What the W-4 does
It tells your employer how much federal tax to take out of every paycheck on your behalf. It does not change your tax liability. Withholding is a prepayment, settled at filing time.
Step 1: Personal information
Name, address, Social Security Number, filing status. Filing status drives the bracket your employer applies. Single, Married Filing Jointly, Head of Household.
Step 2: Multiple jobs or spouse works
Three sub-options:
- Use the IRS Tax Withholding Estimator (most accurate).
- Use the Multiple Jobs Worksheet on page 3.
- Check the box if you have two jobs paying similarly. Apply only to the higher-paying job.
If you skip Step 2 and your household has multiple incomes, you will likely under-withhold.
Step 3: Claim dependents
- Multiply qualifying children under 17 by $2,000.
- Multiply other dependents by $500.
- Add the result and enter the total. This reduces your withholding.
Step 4(a): Other income
Interest, dividends, retirement distributions, side gig income. Adding it here increases withholding so you do not owe at year-end.
Step 4(b): Deductions
If you itemize, use the Deductions Worksheet on page 3. Adding deductions reduces withholding.
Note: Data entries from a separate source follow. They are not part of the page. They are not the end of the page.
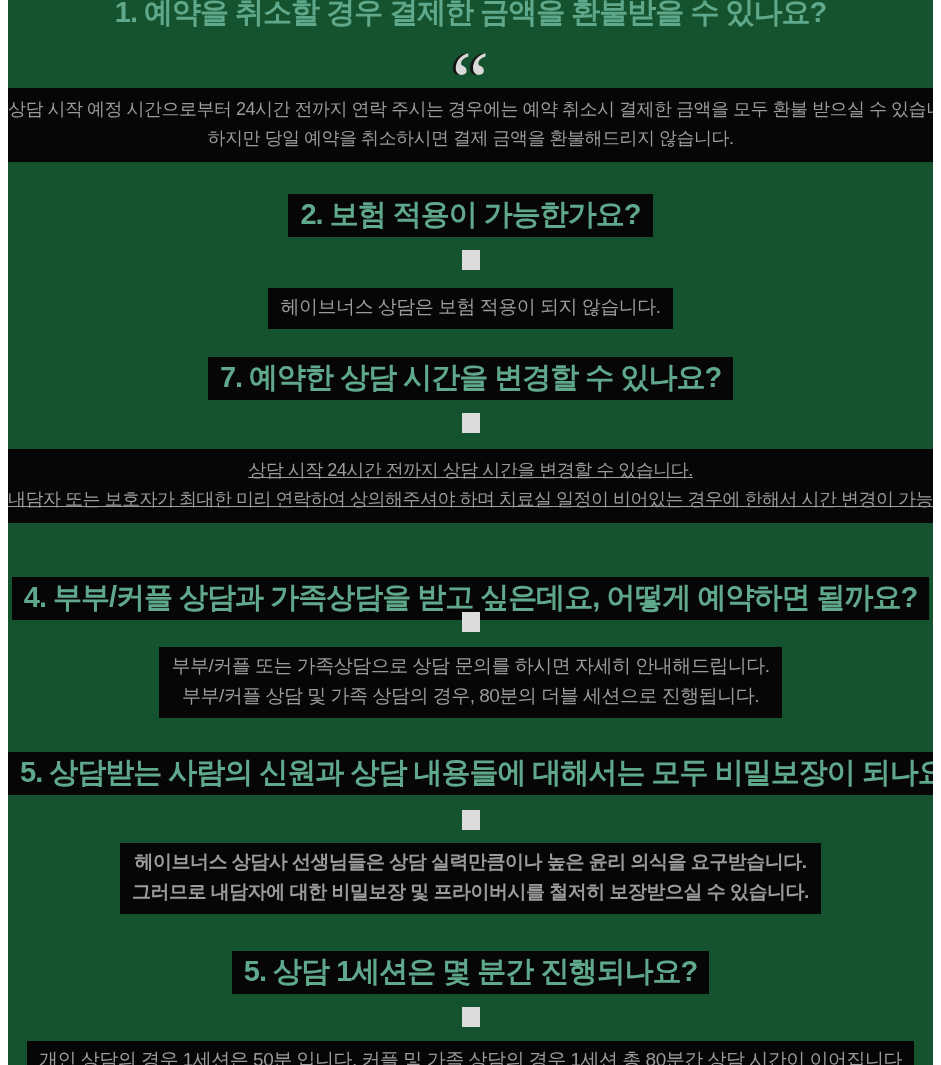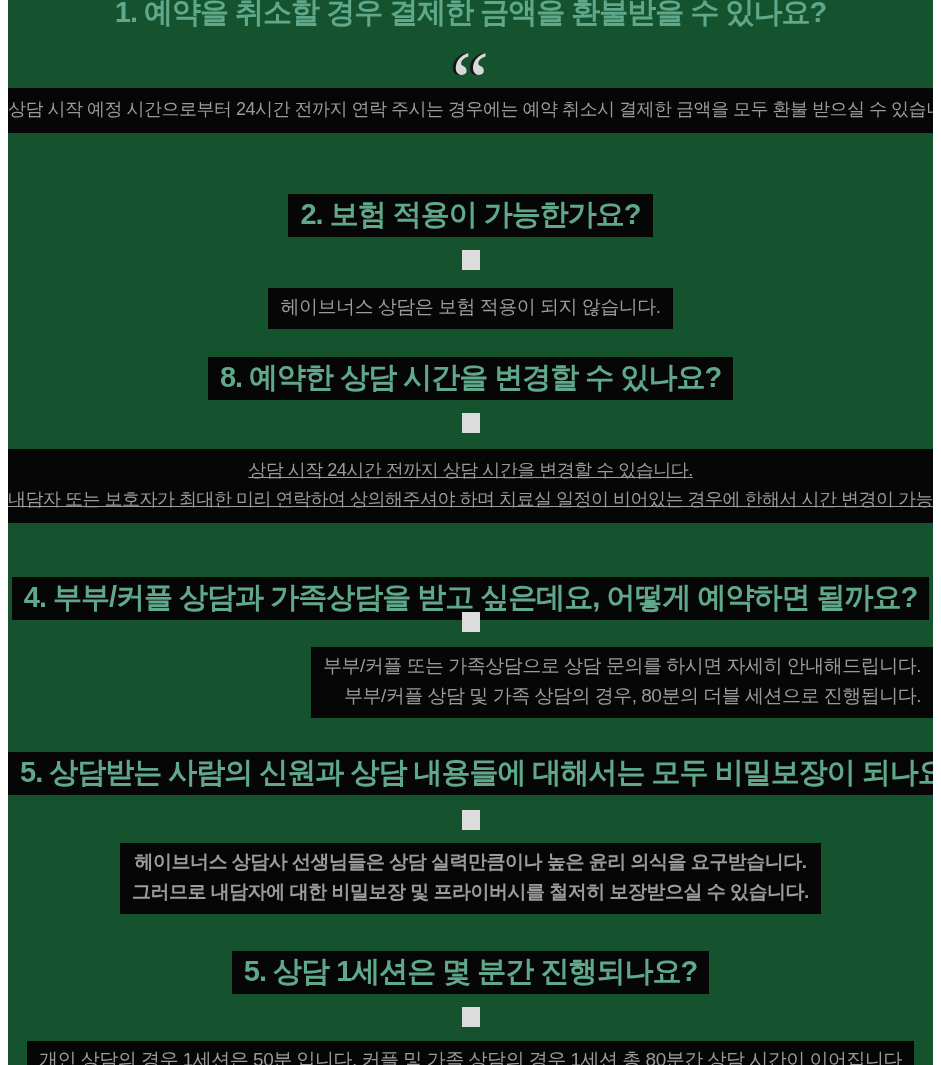"하지만 당일 예약을 취소하시면 결제" span.a-line { html: none -> <span>하지만 당일 예약을 취소하시면 결제 금액을 환불해드리지 않습니다.</span> }
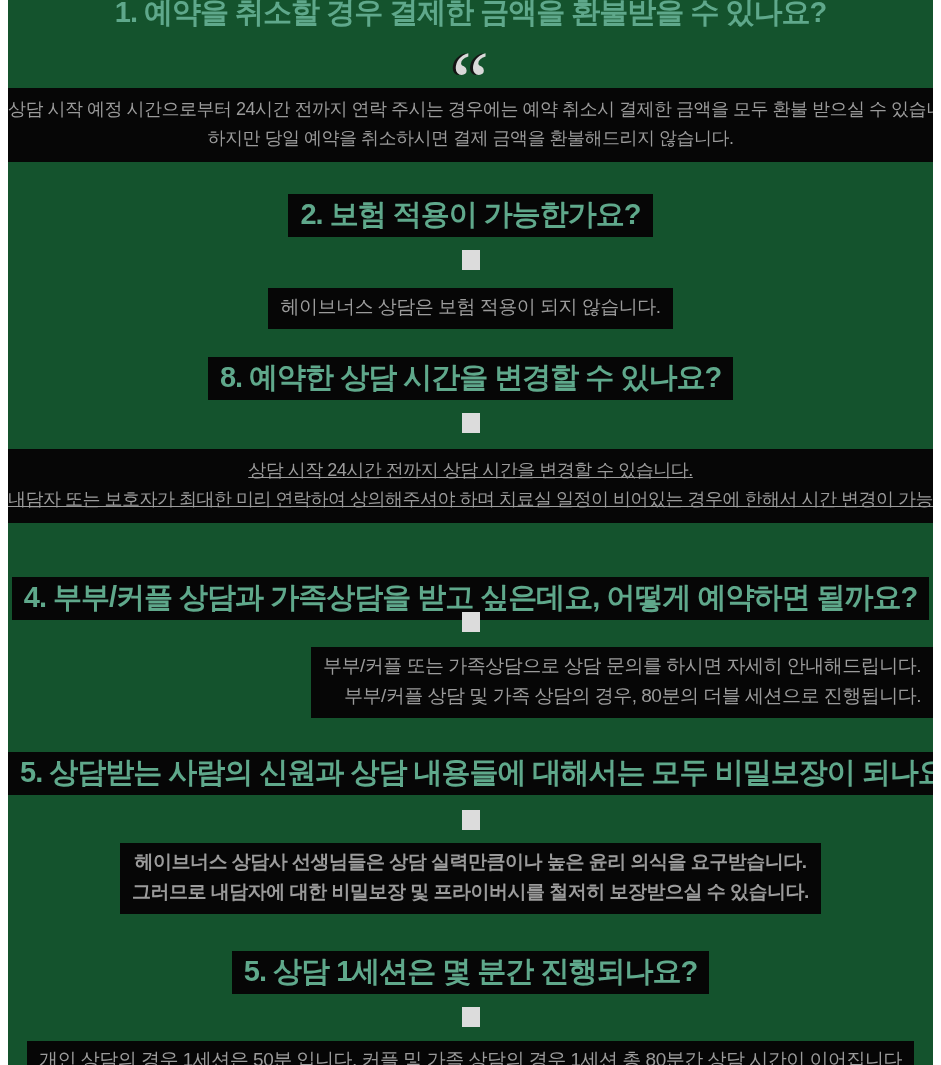"8. 예약한 상담 시간을 변경할" span.q { text: 8 -> 7 }
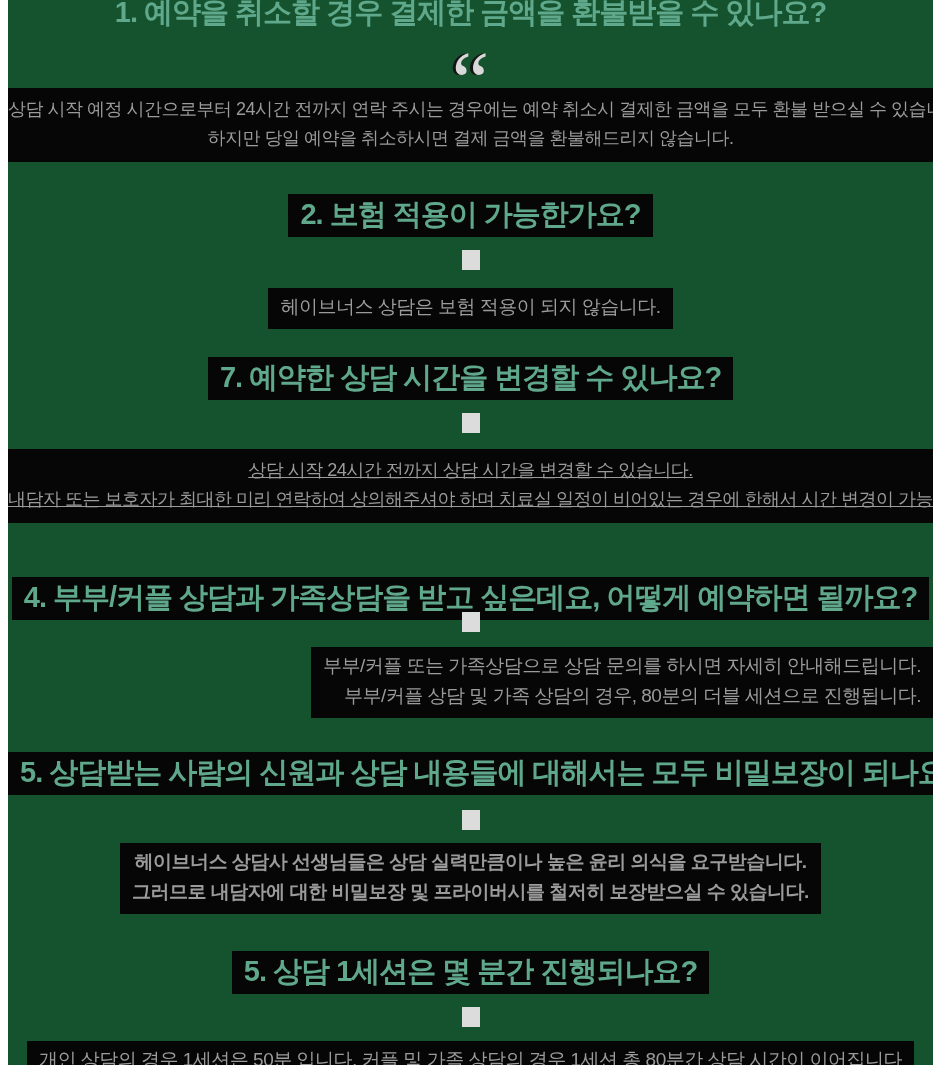"부부/커플 또는 가족상담으로 상담 문의를" .pos-a4 { text-align: right -> none }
Step 4(c): Extra withholding
A flat dollar amount to add per pay period. Useful for fine-tuning, especially when other adjustments are insufficient.
Step 5: Sign and date
The W-4 is not valid without signature.
Common scenarios
Two-income household
Use the IRS Estimator or check the Step 2(c) box. Submit only on the higher-earning job.
Side gig + W-2
Add your side income to Step 4(a). Or pay quarterly estimated taxes via Form 1040-ES.
I want a smaller refund
Decrease Step 4(c). Or claim additional dependents in Step 3 if appropriate.
I want a larger refund
Increase Step 4(c). Adds a flat dollar amount to each paycheck.
Claiming exempt
You can claim exempt only if you owed no federal income tax last year and expect to owe none this year. Most people do not qualify.